Letters on Poetry and Art

SABCL - Volume 27

Part 2. On His Own and Others’ Poetry
Section 1. On His Poetry and Poetic Method
On Savitri

Comments on Specific Lines and Passages of the Poem [12]

I refuse entirely to admit that that [“All in her pointed to a nobler kind”] is poor poetry. It is not only just the line that is needed to introduce what follows but it is very good poetry with the strength and pointed directness, not intellectualised like Pope’s, but intuitive, which we often find in the Elizabethans, for instance in Marlowe supporting adequately and often more than adequately his “mighty lines”. But the image must be understood, as it was intended, in its concrete sense and not as a vague rhetorical phrase substituted for a plainer wording,— it shows Savitri as the forerunner or first creator of a new race. All poets have lines which are bare and direct statements and meant to be that in order to carry their full force; but to what category their simplicity belongs or whether a line is only passable or more than that depends on various circumstances.
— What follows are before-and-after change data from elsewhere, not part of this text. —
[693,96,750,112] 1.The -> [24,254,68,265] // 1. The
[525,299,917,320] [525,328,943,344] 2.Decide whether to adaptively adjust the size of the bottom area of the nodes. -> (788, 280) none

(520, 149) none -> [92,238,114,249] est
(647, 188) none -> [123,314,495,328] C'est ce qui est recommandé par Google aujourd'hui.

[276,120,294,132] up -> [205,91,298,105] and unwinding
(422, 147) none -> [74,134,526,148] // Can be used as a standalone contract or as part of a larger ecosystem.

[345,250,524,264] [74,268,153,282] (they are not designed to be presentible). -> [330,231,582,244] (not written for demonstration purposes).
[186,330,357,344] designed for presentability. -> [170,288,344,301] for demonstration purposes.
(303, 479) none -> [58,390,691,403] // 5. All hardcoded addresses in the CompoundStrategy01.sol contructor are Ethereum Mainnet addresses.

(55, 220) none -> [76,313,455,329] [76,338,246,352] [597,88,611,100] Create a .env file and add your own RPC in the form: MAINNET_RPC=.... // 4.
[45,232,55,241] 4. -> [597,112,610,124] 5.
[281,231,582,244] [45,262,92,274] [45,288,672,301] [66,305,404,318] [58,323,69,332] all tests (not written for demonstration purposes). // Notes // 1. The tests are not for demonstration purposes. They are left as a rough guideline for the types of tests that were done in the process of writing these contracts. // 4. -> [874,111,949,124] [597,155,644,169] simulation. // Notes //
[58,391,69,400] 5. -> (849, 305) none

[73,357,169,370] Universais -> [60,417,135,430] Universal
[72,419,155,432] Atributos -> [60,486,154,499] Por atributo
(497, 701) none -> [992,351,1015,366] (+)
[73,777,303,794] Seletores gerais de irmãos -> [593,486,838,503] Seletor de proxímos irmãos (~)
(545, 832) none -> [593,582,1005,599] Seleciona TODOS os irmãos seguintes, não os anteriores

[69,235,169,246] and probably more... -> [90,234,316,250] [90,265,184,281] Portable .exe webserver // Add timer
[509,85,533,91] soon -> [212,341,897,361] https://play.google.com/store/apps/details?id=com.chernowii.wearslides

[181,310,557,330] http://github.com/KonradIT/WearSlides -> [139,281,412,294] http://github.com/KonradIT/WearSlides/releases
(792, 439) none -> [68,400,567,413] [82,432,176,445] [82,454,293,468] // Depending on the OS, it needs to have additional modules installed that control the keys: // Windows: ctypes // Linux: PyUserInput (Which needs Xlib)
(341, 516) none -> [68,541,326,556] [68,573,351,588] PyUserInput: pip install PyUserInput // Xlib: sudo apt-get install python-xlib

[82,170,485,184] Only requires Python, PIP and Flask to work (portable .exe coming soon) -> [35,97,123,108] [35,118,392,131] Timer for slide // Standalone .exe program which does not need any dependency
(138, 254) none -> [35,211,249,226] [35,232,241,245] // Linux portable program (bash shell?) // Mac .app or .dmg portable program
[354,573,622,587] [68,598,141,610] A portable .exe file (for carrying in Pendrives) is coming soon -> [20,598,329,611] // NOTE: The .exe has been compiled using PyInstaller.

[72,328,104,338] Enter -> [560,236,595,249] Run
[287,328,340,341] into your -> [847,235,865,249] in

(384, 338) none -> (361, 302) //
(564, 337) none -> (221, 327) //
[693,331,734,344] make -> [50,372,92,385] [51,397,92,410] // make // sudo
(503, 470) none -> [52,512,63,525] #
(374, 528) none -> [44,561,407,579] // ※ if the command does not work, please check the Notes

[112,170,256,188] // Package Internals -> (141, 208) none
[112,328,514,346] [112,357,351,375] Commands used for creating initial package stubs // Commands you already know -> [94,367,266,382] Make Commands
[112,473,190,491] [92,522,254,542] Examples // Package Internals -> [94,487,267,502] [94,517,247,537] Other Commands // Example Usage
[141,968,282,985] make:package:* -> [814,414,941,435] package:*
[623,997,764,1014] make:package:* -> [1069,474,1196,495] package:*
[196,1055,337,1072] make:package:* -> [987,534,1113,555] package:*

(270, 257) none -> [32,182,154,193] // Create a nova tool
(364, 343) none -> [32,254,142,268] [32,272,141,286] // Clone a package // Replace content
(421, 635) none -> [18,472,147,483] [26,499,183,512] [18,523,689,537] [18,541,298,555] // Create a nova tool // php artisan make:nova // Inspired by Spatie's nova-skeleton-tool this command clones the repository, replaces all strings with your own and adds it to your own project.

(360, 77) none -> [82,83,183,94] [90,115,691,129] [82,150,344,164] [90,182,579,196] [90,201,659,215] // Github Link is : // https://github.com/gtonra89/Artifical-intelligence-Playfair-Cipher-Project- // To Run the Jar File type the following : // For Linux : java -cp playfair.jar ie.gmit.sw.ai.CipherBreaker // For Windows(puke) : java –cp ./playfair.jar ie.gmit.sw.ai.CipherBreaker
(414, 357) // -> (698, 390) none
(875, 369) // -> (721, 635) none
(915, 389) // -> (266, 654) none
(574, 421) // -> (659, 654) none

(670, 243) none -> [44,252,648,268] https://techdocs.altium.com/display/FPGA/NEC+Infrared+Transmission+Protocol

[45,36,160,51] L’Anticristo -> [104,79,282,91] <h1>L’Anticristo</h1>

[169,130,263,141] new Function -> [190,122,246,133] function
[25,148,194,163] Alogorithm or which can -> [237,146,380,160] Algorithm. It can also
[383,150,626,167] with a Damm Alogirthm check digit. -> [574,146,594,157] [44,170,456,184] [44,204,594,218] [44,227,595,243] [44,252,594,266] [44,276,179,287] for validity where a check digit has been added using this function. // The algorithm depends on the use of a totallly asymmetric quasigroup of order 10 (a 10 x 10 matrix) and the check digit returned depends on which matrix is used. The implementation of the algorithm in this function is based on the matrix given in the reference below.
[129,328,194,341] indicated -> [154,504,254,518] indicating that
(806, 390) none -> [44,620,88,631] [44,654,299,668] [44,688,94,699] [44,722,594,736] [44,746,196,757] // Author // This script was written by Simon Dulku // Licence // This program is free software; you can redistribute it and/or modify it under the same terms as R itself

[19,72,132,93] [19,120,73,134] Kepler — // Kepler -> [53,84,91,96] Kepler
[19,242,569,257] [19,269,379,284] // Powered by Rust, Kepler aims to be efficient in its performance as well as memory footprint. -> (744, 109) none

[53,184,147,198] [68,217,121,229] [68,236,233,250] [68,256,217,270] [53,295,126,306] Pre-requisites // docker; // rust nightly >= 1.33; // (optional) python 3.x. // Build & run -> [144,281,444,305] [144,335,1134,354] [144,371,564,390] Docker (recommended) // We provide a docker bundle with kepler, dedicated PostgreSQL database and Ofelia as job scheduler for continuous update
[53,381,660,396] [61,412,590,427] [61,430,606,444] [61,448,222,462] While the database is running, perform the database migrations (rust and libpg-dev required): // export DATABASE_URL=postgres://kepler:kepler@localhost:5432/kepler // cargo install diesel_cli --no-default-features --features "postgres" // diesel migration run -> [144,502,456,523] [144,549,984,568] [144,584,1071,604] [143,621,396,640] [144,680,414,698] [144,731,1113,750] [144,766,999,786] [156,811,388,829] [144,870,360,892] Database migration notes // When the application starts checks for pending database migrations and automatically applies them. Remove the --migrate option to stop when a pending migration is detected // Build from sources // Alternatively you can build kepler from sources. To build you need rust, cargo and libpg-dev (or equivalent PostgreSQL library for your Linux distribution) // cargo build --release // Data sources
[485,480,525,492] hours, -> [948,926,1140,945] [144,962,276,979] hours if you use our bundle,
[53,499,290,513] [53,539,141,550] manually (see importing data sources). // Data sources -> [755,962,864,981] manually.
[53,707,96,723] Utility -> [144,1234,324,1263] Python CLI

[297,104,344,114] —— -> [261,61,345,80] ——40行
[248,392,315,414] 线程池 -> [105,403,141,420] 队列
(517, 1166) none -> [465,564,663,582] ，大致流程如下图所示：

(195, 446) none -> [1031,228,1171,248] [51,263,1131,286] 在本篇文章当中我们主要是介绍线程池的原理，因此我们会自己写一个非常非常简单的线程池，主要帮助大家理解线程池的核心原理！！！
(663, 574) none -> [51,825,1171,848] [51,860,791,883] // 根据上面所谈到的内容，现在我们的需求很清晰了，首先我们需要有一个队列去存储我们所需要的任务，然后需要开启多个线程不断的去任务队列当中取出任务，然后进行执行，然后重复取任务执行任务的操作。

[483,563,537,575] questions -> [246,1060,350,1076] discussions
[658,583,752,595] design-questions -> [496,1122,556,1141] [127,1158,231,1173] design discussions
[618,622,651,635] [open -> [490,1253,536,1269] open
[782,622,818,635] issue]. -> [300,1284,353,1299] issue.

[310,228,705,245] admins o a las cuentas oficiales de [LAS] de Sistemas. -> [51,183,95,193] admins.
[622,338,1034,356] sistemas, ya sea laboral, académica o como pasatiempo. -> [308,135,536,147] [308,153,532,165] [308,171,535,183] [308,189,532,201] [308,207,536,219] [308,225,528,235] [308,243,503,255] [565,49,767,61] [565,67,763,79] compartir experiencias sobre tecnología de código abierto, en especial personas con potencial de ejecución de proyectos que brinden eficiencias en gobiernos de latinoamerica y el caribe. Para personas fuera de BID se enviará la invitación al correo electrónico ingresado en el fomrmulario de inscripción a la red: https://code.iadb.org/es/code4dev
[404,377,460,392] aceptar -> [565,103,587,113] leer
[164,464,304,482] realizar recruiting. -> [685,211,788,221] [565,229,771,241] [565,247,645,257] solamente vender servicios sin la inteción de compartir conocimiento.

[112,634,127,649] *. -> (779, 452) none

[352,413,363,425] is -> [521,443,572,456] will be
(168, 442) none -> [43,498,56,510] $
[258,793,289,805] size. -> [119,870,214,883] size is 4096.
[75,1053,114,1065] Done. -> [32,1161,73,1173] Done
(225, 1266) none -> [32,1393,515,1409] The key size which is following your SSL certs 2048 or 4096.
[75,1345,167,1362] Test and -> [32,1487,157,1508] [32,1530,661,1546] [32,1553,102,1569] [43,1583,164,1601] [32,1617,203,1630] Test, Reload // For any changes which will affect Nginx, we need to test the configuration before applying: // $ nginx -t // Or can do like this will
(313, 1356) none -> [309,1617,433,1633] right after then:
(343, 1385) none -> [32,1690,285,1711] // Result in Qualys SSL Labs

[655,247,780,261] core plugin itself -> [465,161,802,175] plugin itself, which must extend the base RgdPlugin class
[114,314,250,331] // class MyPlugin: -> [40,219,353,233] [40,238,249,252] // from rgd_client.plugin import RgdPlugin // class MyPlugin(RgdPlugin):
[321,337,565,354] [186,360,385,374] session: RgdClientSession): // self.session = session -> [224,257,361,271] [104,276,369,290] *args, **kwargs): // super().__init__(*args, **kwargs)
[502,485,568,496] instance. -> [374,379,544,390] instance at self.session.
Shakespeare’s

To be or not to be, that is the question

introduces powerfully one of the most famous of all soliloquies and it comes in with a great dramatic force, but in itself it is a bare statement and some might say that it would not be otherwise written in prose and is only saved by the metrical rhythm. The same might be said of the well-known passage in Keats which I have already quoted in this connection:

“Beauty is truth, truth beauty” — that is all

Ye know on earth, and all ye need to know.

The same might be said of Milton’s famous line,

Fallen Cherub! to be weak is miserable.

But obviously in all these lines there is not only a concentrated force, power or greatness of the thought, but also a concentration of intense poetic feeling which makes any criticism impossible. Then take Milton’s lines,

Were it not better done as others use,

To sport with Amaryllis in the shade,

Or with the tangles of Neaera’s hair?

It might be said that the first line has nothing to distinguish it and is merely passable or only saved by the charm of what follows; but there is a beauty of rhythm and a bhāva or feeling brought in by the rhythm which makes the line beautiful in itself and not merely passable. If there is not some saving grace like that then the danger of laxity may become possible. I do not think there is much in Savitri which is of that kind. But I can perfectly understand your anxiety that all should be lifted to or towards at least the minimum overhead level or so near as to be touched by its influence or at the very least a good substitute for it. I do not know whether that is always possible in so long a poem as Savitri dealing with so many various heights and degrees and so much varying substance of thought and feeling and descriptive matter and narrative. But that has been my general aim throughout and it is the reason why I have made so many successive drafts and continual alterations till I felt that I had got the thing intended by the higher inspiration in every line and passage. It is also why I keep myself open to every suggestion from a sympathetic and understanding quarter and weigh it well, rejecting only after due consideration and accepting when I see it to be well-founded. But for that the critic must be one who has seen and felt what is in the thing written, not like your friend Mendonça, one who has not seen anything and understood only the word surface and not even always that; he must be open to this kind of poetry, able to see the spiritual vision it conveys, capable too of feeling the overhead touch when it comes,— the fit reader.